« Une procédure qui suit son cours ». Lors du Conseil municipal du 27 mars dernier, le groupe d’opposition AMC a posé une question orale sur le projet d’implantation d’une usine de paracétamol sur l’île d’Empalot, en plein cœur de Toulouse.
Sans réponse à ce jour, les élus dénoncent « une violation explicite du réglement intérieur du Conseil municipal », qui impose une réponse publique à chaque question orale déposée sous quinze jours, et « un manque de transparence sur un projet industriel à risque ».
Un projet d’usine qui suscite des inquiétudes
Portée par la société Ipsophene, la construction de la première usine européenne de production de paracétamol marque une avancée majeure dans la stratégie de relocalisation des médicaments en France.
Soutenu par l’État à hauteur de trois millions d’euros, le projet s’inscrit dans le cadre du plan France 2030, destiné à renforcer l’indépendance sanitaire du pays. À terme, l’usine produira le principe actif du paracétamol, un médicament largement consommé en France.
Malgré les bénéfices économiques et sanitaires mis en avant, le projet d’usine suscite des inquiétudes. En cause : son classement Seveso, un label attribué aux sites industriels présentant des risques majeurs liés à la manipulation de substances dangereuses.

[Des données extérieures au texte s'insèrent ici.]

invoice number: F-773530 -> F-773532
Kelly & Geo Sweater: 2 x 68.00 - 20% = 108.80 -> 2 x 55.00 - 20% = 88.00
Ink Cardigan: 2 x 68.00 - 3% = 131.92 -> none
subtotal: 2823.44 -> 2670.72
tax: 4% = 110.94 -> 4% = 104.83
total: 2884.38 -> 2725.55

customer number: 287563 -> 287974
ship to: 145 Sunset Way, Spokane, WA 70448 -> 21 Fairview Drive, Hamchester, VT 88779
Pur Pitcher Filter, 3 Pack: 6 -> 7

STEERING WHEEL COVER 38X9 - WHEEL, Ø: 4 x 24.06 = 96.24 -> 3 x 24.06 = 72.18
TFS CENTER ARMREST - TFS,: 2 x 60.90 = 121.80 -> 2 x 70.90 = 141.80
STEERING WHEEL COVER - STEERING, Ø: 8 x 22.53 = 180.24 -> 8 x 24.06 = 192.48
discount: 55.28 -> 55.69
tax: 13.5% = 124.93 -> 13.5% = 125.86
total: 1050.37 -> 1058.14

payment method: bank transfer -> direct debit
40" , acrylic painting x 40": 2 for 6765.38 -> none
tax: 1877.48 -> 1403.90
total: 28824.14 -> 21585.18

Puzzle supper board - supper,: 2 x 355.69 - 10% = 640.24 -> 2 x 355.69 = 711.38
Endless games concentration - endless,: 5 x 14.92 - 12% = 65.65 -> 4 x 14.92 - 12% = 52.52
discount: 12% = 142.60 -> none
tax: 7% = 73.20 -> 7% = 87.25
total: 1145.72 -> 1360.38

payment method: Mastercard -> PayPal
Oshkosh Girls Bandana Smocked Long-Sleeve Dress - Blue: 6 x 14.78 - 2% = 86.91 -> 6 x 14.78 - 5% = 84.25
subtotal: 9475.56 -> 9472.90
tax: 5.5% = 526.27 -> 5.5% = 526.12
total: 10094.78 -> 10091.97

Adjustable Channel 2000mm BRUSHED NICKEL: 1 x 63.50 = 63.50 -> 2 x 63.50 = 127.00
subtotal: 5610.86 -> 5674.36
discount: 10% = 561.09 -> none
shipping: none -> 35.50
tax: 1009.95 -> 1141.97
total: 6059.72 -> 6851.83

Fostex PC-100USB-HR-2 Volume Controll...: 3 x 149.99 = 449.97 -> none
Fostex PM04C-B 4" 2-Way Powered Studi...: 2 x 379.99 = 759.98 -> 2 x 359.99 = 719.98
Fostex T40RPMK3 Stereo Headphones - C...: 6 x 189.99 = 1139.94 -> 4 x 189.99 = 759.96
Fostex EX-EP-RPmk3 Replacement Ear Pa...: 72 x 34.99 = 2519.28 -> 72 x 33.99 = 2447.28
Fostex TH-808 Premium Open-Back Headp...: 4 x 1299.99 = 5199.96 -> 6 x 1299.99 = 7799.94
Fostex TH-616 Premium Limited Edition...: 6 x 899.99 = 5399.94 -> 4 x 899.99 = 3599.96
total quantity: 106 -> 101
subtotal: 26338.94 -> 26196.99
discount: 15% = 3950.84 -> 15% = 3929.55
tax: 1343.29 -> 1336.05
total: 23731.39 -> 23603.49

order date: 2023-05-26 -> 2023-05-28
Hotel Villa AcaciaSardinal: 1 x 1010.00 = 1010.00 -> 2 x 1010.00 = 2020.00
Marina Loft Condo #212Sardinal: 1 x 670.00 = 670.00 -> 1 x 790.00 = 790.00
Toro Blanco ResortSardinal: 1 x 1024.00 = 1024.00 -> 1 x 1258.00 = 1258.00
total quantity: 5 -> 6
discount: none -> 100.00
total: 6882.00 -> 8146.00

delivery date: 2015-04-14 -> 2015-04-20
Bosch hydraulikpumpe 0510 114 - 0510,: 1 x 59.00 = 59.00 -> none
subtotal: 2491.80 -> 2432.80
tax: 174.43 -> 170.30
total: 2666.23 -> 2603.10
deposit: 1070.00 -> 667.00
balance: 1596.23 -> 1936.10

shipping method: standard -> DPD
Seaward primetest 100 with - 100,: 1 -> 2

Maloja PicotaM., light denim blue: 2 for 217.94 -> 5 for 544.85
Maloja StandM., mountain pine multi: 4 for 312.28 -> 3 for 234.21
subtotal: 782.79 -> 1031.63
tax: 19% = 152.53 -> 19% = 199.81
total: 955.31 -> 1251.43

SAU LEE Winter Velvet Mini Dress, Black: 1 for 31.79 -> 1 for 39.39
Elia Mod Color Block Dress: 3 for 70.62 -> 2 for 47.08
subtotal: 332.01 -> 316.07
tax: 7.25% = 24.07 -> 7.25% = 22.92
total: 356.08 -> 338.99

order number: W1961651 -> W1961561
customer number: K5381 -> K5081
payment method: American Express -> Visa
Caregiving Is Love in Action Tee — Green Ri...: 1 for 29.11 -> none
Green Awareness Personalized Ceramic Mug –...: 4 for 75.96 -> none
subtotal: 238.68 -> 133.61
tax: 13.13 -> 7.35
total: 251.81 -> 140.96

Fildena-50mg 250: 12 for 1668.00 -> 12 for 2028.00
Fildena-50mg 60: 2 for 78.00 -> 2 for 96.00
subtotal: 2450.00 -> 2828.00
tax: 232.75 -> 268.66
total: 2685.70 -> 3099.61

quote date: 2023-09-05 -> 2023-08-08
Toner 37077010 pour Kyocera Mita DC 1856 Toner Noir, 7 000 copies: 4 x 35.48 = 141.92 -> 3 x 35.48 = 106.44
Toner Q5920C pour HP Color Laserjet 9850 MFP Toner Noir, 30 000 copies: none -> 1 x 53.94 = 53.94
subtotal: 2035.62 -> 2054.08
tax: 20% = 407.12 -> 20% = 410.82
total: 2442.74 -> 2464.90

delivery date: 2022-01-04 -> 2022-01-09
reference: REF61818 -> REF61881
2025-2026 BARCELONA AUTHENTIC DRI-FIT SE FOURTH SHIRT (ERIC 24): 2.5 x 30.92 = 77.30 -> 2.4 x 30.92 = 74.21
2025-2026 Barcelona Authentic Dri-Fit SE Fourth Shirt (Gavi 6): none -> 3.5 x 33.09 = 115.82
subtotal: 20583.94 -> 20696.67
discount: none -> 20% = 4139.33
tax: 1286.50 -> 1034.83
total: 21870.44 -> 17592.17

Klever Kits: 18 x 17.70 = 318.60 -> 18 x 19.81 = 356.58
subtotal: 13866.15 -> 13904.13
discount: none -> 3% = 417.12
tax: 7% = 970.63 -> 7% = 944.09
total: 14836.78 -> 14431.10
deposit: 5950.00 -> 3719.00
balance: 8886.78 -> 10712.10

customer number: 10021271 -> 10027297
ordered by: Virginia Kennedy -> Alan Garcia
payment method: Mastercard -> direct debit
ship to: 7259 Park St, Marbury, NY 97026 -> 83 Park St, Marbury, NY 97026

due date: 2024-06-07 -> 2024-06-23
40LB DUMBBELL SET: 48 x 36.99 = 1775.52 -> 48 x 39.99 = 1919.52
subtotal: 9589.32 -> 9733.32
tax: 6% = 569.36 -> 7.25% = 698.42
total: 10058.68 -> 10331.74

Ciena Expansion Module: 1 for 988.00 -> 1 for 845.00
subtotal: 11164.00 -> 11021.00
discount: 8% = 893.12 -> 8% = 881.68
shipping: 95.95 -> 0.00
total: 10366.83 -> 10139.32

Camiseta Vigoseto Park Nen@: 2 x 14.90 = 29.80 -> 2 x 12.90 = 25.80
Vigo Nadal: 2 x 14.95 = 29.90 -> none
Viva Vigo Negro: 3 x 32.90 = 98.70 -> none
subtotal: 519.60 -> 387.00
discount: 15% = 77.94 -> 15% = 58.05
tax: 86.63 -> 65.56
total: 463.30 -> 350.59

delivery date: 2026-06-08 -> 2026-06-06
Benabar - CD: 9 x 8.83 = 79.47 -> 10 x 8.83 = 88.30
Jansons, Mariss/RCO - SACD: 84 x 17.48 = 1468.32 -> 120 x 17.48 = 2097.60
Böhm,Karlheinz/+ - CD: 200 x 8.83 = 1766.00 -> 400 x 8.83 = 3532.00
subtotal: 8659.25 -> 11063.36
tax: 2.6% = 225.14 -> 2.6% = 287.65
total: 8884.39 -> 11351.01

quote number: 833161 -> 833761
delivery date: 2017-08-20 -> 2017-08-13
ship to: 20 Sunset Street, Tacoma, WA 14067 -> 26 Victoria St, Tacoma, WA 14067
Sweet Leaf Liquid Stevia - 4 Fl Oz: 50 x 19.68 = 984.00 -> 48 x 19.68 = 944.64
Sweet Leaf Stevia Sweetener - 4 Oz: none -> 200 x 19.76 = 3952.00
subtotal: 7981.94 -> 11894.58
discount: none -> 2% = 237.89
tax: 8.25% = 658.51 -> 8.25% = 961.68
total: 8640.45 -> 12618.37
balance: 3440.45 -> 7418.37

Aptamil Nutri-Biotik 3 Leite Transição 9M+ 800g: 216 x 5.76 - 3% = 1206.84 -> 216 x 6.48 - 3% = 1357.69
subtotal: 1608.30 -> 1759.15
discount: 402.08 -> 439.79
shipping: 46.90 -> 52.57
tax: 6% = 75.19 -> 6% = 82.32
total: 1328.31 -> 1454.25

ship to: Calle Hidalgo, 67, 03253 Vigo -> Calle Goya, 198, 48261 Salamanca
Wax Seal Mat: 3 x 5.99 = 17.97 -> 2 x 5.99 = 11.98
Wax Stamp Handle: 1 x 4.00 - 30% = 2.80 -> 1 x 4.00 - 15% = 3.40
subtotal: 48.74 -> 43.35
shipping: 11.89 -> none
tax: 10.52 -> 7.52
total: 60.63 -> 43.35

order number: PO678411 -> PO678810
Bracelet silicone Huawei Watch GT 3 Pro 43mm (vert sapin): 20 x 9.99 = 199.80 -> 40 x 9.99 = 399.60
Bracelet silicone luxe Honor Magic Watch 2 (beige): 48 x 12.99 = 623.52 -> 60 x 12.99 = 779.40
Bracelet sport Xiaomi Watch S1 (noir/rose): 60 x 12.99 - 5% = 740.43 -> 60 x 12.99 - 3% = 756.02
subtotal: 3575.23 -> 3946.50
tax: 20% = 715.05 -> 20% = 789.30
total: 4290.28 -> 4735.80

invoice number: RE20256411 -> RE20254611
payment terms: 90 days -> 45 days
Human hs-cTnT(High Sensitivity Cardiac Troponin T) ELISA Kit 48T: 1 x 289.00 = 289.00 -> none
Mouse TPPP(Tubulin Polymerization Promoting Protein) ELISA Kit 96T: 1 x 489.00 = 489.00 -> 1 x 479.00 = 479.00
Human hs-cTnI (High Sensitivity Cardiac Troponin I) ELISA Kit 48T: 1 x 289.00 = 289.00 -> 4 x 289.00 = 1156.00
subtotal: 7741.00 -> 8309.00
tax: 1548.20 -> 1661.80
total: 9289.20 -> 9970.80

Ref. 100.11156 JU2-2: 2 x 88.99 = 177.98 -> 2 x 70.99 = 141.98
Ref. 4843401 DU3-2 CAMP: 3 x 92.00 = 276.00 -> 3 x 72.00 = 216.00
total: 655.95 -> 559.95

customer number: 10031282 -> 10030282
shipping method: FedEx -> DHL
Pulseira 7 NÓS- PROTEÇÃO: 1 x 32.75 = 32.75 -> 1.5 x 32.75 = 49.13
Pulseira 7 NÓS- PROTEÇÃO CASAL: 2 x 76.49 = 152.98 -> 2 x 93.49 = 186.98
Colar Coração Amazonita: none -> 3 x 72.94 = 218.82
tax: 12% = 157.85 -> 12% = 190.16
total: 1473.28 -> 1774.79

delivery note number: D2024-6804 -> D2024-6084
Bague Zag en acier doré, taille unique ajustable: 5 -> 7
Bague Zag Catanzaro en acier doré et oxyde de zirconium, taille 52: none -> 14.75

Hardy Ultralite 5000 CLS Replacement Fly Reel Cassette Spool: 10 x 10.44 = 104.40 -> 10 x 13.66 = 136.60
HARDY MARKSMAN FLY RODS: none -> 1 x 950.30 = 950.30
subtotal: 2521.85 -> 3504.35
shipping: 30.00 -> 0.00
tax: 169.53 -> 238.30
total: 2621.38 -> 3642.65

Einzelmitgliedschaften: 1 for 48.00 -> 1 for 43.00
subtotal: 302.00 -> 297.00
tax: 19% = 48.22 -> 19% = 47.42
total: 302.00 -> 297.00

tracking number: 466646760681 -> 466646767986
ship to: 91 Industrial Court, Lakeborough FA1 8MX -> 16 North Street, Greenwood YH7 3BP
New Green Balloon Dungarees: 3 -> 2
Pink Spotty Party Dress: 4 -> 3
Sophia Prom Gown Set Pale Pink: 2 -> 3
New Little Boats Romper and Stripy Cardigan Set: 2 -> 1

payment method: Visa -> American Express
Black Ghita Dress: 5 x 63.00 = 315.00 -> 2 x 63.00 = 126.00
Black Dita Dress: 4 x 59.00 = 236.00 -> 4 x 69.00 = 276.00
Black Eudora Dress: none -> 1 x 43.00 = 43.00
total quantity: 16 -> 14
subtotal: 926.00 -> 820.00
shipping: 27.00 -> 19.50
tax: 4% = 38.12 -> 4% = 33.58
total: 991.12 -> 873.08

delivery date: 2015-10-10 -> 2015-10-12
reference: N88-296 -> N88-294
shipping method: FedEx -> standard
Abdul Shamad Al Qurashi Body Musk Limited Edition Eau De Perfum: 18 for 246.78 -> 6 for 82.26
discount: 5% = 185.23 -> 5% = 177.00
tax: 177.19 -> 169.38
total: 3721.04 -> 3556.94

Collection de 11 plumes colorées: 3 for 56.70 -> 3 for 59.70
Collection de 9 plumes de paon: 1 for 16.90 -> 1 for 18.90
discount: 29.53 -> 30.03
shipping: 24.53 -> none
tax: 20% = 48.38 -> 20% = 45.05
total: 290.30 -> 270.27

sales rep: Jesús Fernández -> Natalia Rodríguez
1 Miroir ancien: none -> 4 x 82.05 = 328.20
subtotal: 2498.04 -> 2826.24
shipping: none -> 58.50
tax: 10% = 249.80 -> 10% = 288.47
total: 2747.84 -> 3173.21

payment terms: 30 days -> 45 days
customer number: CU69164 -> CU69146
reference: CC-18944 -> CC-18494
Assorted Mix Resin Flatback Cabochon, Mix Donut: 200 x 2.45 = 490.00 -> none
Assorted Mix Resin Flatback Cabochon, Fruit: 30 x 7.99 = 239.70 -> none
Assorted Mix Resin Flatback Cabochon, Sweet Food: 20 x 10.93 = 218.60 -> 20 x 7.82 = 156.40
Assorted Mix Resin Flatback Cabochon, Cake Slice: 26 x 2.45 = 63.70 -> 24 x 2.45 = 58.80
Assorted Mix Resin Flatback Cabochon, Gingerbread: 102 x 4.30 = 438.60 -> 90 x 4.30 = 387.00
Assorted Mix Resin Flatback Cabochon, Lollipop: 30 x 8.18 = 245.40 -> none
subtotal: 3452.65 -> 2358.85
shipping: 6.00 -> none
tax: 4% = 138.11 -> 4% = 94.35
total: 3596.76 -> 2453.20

En effet, le site où sera implanté le bâtiment de 5.000 m², sur l’île d’Empalot, en plein cœur de Toulouse, est déjà exploité par ArianeGroup, dont l’usine produit du perchlorate d’ammonium, principal carburant de la fusée Ariane.
Pour mener à bien ce projet, la société Ipsophene a déjà levé entre 28 et 30 millions d’euros auprès d’industriels et de financeurs privées et publics. La Région Occitanie a investi 4,2 millions d’euros en capital, en subventions, en avances remboursables et en prêts participatifs.
L’usine pourrait être installée sur une plateforme de l’ex-groupe SNPE qui a déjà eu des activités de chimie fine pharmaceutique dans le passé, avant l’accident d’AZF, en 2001. Ipsophene viserait un bâtiment qui a été utilisé pendant deux ans.
Avec 3.400 tonnes de paracétamol, l’entreprise pourra répondre à 38 % de la consommation française ou 7 % de celle de l’Union européenne. Jusqu’ici, pour fabriquer le Doliprane, Opella devait se fournir aux États-Unis, en Chine ou en Turquie.
Une consultation publique jusqu’au 4 juillet
Le 27 mars dernier, le groupe d’opposition AMC a demandé à l’exécutif municipal s’il entend rendre un avis favorable à cette nouvelle activité industrielle à risque sur un site déjà classé Seveso haut, en zone inondable, et à proximité de quartiers habités.
Pourtant inscrite à l’ordre du jour, le maire de Toulouse Jean-Luc Moudenc n’a pas encore apporté de réponse publique. Contacté par L’Opinion Indépendante, le porte-parole d’Aimer Toulouse Pierre Esplugas-Labatut a apporté quelques précisions.
À ce stade, aucune décision d’implantation n’est prise. La procédure suit son cours. Nous nous prononcerons une fois que tous les éléments techniques et de sécurité seront analysés, au terme de l’enquête publique », a expliqué l’élu.
Avant d’ajouter : « Sur le fond, j’ai tendance à penser que l’on devrait plutôt se réjouir d’un projet porteur d’emploi et de progrès. Or, je constate une fois de plus que les écologistes sont contre une forme d’industrie de la même manière qu’ils sont contre l’avion ».
Pour appuyer ses propos, le porte-parole d’Aimer Toulouse a déclaré « comprendre » les propos du président de Safran Olivier Andriès qui « ne construira pas d’usine dans les villes gérées par des écologistes ».
Début 2024, le groupe parisien a dévoilé son projet d’installer une nouvelle usine à Rennes, pour fabriquer des pièces de moteurs d’avion (des aubages de turbine), aussi bien pour les marchés civils que militaires.
Si le président de Safran salue l’accueil réservé par les collectivités locales, il reproche aux militants écologistes d’avoir vivement critiqué le projet d’implantation et en appelle à la défense de l’intérêt général.
Dans sa question, le groupe d’opposition AMC pointe également la (potentielle) circulation de plus de 2.000 camions de matières dangereuses par an sur le chemin de la Loge, qui devrait être couvert par le Réseau Express Vélo (REV) d’ici 2030.
Sur ce point, Pierre-Esplugas-Labatut est formel : « Nous sommes là dans une forme de technicité à laquelle ni vous ni moi ne sommes en mesure de répondre. Et pas plus AMC ». Pour rappel, une consultation publique est ouverte jusqu’au 7 juillet prochain.